TIGA KUNCI KSPM DALAM MEMBANGUN MAHASISWA CERDAS FINANSIAL

Tasikmalaya, GIBEIUNPER- Di era sekarang, kemampuan mengatur keuangan dan memahami dunia investasi bukan lagi hal yang “nanti aja setelah kerja”, tapi jadi kebutuhan penting sejak duduk di bangku kuliah. Itulah yang coba ditanamkan oleh KSPM (Kelompok Studi Pasar Modal) Universitas Perjuangan Tasikmalaya kepada para mahasiswa. Melalui berbagai kegiatan edukatif dan pengalaman langsung, KSPM Unper terus berupaya membentuk generasi muda yang melek finansial dan siap menghadapi tantangan ekonomi modern.

Kunci pertama dari KSPM Unper adalah edukasi. Nggak cuma teori, tapi langsung praktek! Para anggota diajak memahami dasar-dasar investasi, membaca pergerakan saham, sampai ikut simulasi trading. Melalui kegiatan tersebut, mahasiswa bisa belajar sambil merasakan pengalaman nyata bertransaksi di pasar modal. Jadi, bukan cuma paham konsep, tapi juga terampil mengelola risiko dan membuat keputusan finansial yang bijak.

Kunci kedua adalah kolaborasi dan komunitas. Di KSPM, belajar finansial bukan hal yang individualis. Semua kegiatan dilakukan bareng-bareng, dalam suasana saling dukung dan berbagi pengetahuan. Para anggota sering berdiskusi ringan seputar ekonomi, sharing pengalaman investasi, bahkan bantu teman lain yang baru mulai belajar. Dari sinilah tumbuh rasa percaya diri dan semangat belajar bersama yang jadi ciri khas KSPM Unper.

Kunci ketiga, yang nggak kalah penting, adalah pembentukan mindset finansial positif. KSPM percaya bahwa kecerdasan finansial bukan cuma soal angka, tapi juga tentang pola pikir. Mahasiswa diajak memahami pentingnya menabung, berinvestasi jangka panjang, dan mengelola uang dengan bijak. Dengan cara ini, KSPM berusaha menumbuhkan generasi muda yang bukan cuma konsumtif, tapi produktif dan visioner terhadap masa depan keuangannya.

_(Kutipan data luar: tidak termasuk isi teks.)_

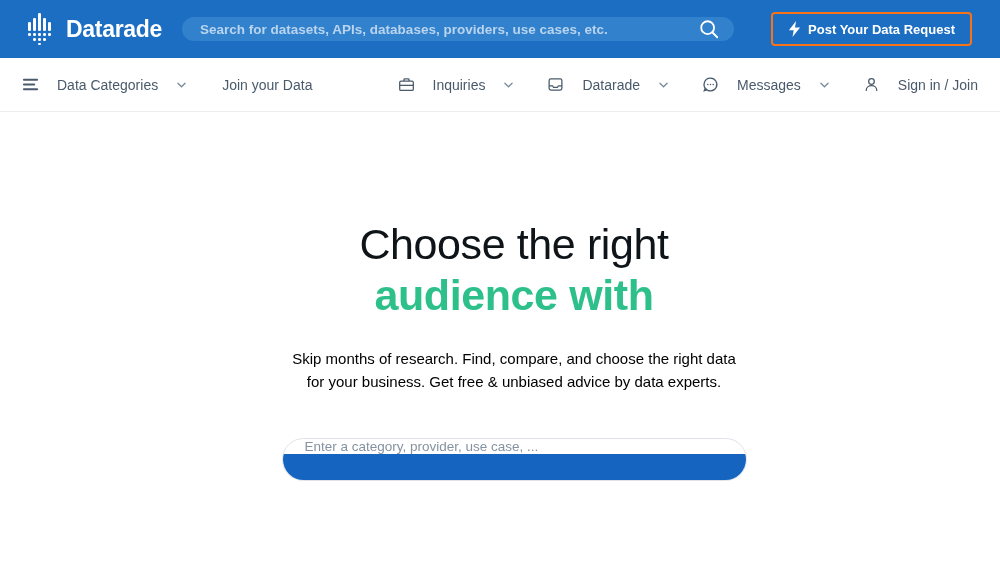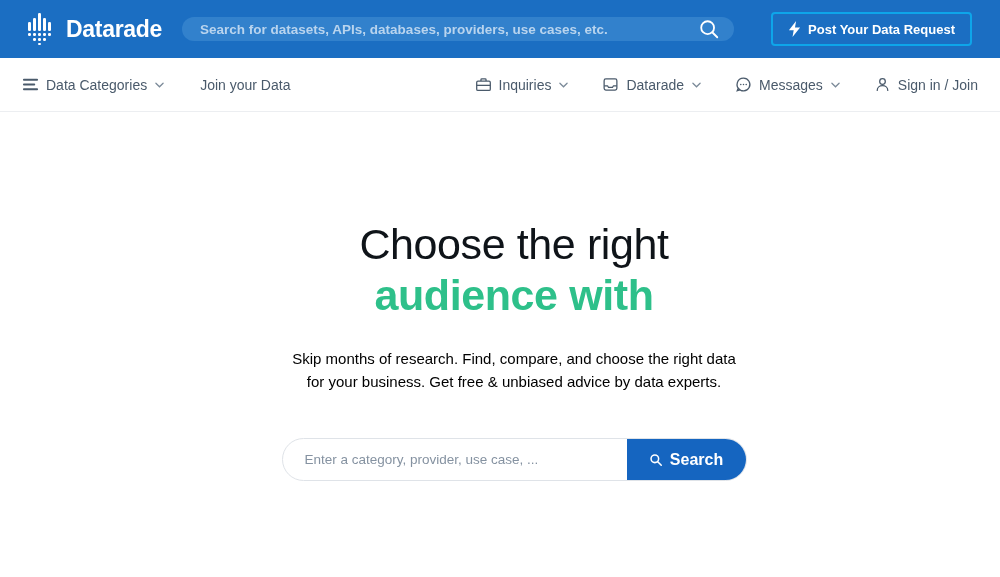--- a/index.html
+++ b/index.html
@@ -61,21 +61,21 @@
   .topsearch input::placeholder { color: #b9d4ee; font-weight: bold; }
   .topsearch-icon {
     width: 22px; height: 22px;
     flex: 0 0 auto;
     cursor: pointer;
   }
 
   .post-btn {
     margin-left: auto;
     height: 34px;
-    border: 2px solid #0ea5e9;
+    border: 2px solid #f97316;
     border-radius: 4px;
     background: transparent;
     color: #ffffff;
     font-size: 13px;
     font-weight: bold;
     font-family: "Liberation Sans", sans-serif;
     display: flex;
     align-items: center;
     gap: 7px;
     padding: 0 15px;
@@ -91,21 +91,21 @@
     border-bottom: 1px solid #eceef1;
     display: flex;
     align-items: center;
     padding: 0 22px;
   }
   .nav-left { display: flex; align-items: center; gap: 36px; }
   .nav-right { display: flex; align-items: flex-end; gap: 34px; margin-left: auto; }
   .nav-item {
     display: flex;
     align-items: center;
-    gap: 7px;
+    gap: 18px;
     color: #4a5a6b;
     font-size: 14px;
     cursor: pointer;
     white-space: nowrap;
   }
   .nav-item .ic { width: 17px; height: 17px; flex: 0 0 auto; display:block; }
   .caret { width: 9px; height: 6px; flex: 0 0 auto; margin-left: 1px; }
 
   
   .hero {
@@ -140,20 +140,21 @@
   .hero-search {
     margin-top: 45px;
     width: 465px;
     height: 43px;
     display: flex;
     align-items: stretch;
     border-radius: 22px;
     overflow: hidden;
     border: 1px solid #dfe3e8;
     background: #ffffff;
+    flex-direction: column;
   }
   .hero-search input {
     flex: 1 1 auto;
     border: none;
     outline: none;
     padding: 0 22px;
     font-size: 13.5px;
     color: #3d4e60;
     font-family: "Liberation Sans", sans-serif;
     background: transparent;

Dengan tiga kunci utama ini edukasi, kolaborasi, dan mindset positif KSPM Unper terus berperan sebagai wadah pembelajaran sekaligus inspirasi bagi mahasiswa. Lewat komunitas ini, mahasiswa nggak cuma jadi “cerdas akademik”, tapi juga cerdas finansial, siap menghadapi dunia nyata dengan bekal pengetahuan dan sikap yang matang.